Personal information
- Full name: Scott Morphett
- Born: 24 March 1965 (age 61)
- Original team: Hay (NSW)
- Height: 185 cm (6 ft 1 in)
- Weight: 85 kg (187 lb)
- Position: Full-forward

Playing career^{1}
- Years: Club / Games (Goals)
- 1985: Geelong / 1 (1)
- 1991–96: Woodville-West Torrens / ? (306)
- ^{1} Playing statistics correct to the end of 1985.

= Scott Morphett =

Australian rules footballer

Scott Morphett (born 24 March 1965) is a former Australian rules footballer who played for Geelong in the Victorian Football League (VFL) and Woodville-West Torrens in the South Australian National Football League (SANFL).

Morphett had to wait until the final round of the 1985 VFL season, against Fitzroy at Victoria Park, to make his debut. Geelong won the game by 23 points, and Morphett kicked a goal.

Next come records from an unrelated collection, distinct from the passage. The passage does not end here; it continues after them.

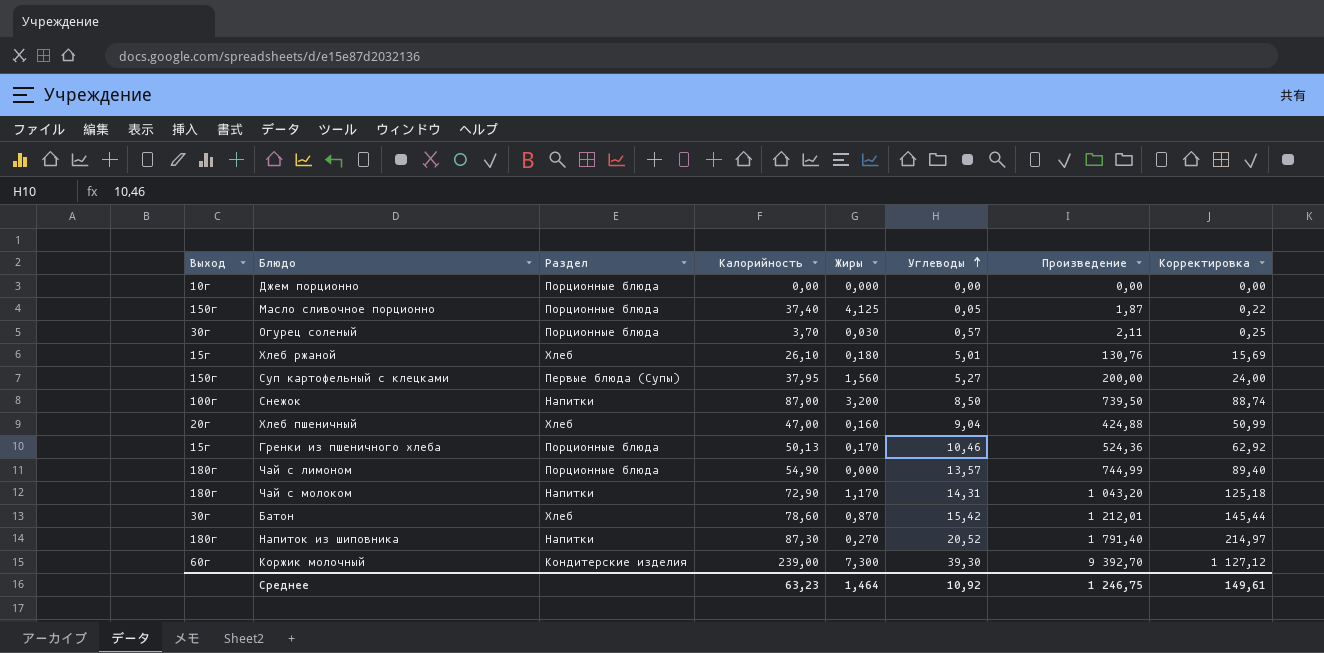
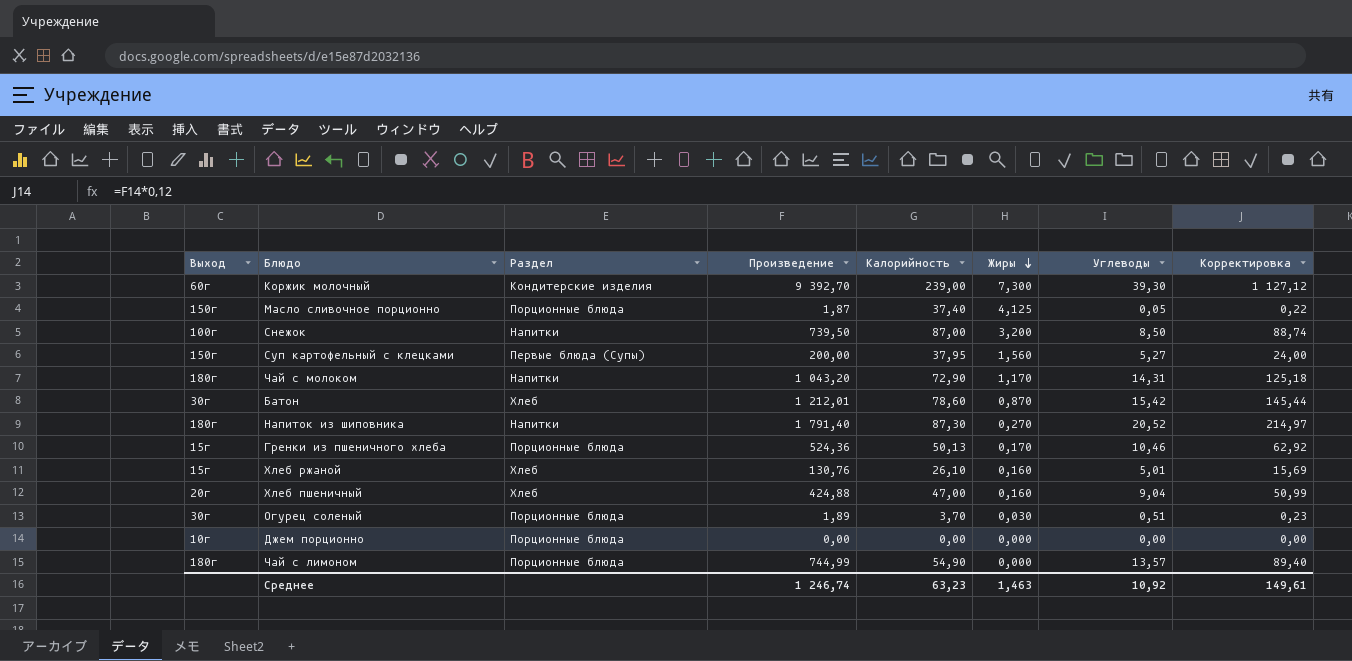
row order: Углеводы ascending -> Жиры descending
column Произведение | position: 7 -> 4
Хлеб ржаной | Жиры: 0,180 -> 0,160
Огурец соленый | Произведение: 2,11 -> 1,89
Огурец соленый | Углеводы: 0,57 -> 0,51
Огурец соленый | Корректировка: 0,25 -> 0,23
Среднее | Произведение: 1 246,75 -> 1 246,74
Среднее | Жиры: 1,464 -> 1,463

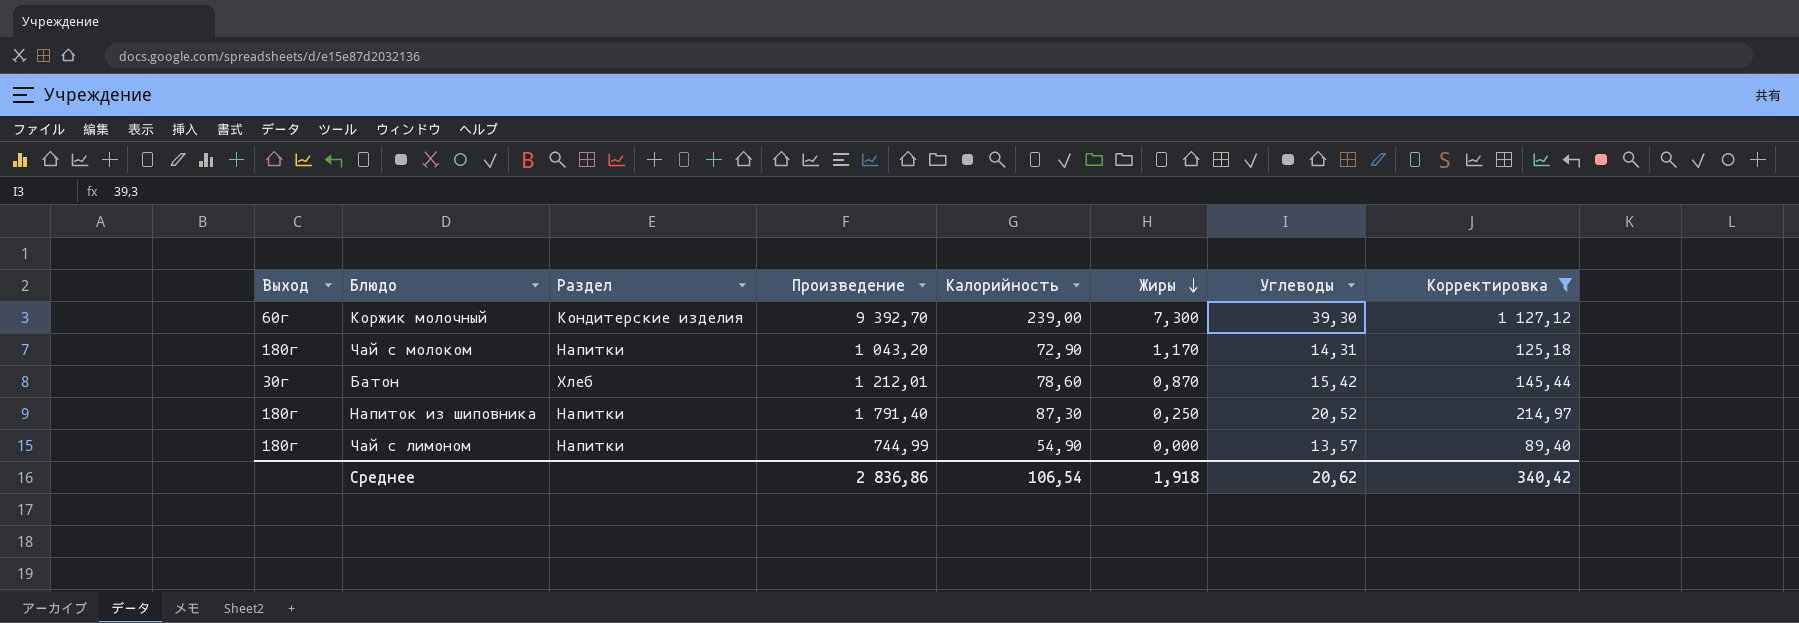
filter: none -> Корректировка >= 89,40
Напиток из шиповника | Жиры: 0,270 -> 0,250
Чай с лимоном | Раздел: Порционные блюда -> Напитки
Среднее | Произведение: 1 246,74 -> 2 836,86
Среднее | Калорийность: 63,23 -> 106,54
Среднее | Жиры: 1,463 -> 1,918
Среднее | Углеводы: 10,92 -> 20,62
Среднее | Корректировка: 149,61 -> 340,42

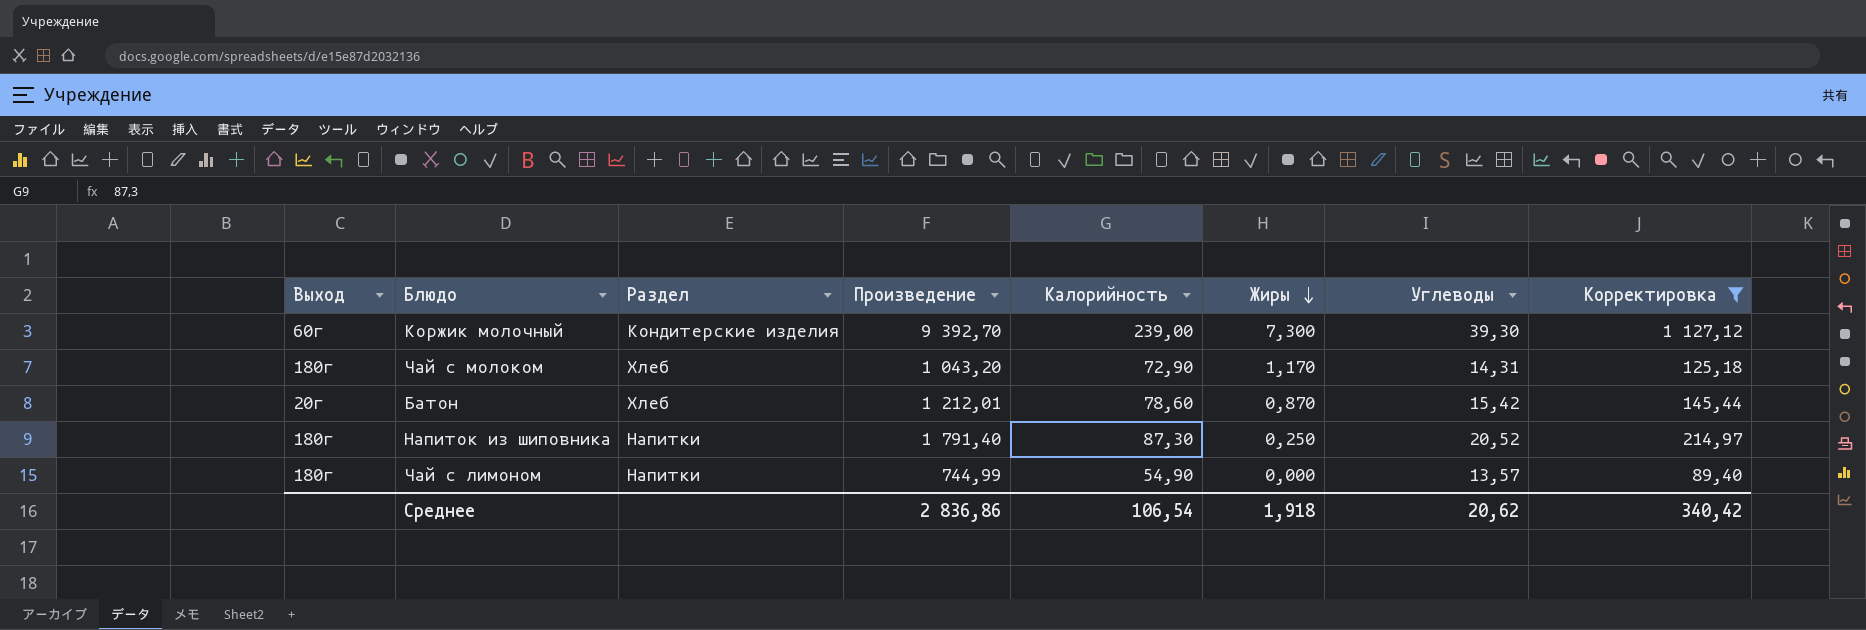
Чай с молоком | Раздел: Напитки -> Хлеб
Батон | Выход: 30г -> 20г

He was let go by the club without adding to his one appearance, and he ended up at West Torrens, with whom he was the Best and Fairest winner in 1989. His club merged with Woodville to form Woodville-West Torrens in 1991, and he took out their inaugural Club Champion award. This was on the back of his Ken Farmer Medal–winning season up forward, where he kicked 99 goals to top the league's goal-kicking. Morphett was again the club's leading goalkicker the following season after kicking 52 goals. He is the full-forward in the official Woodville-West Torrens 'Team of the Decade'.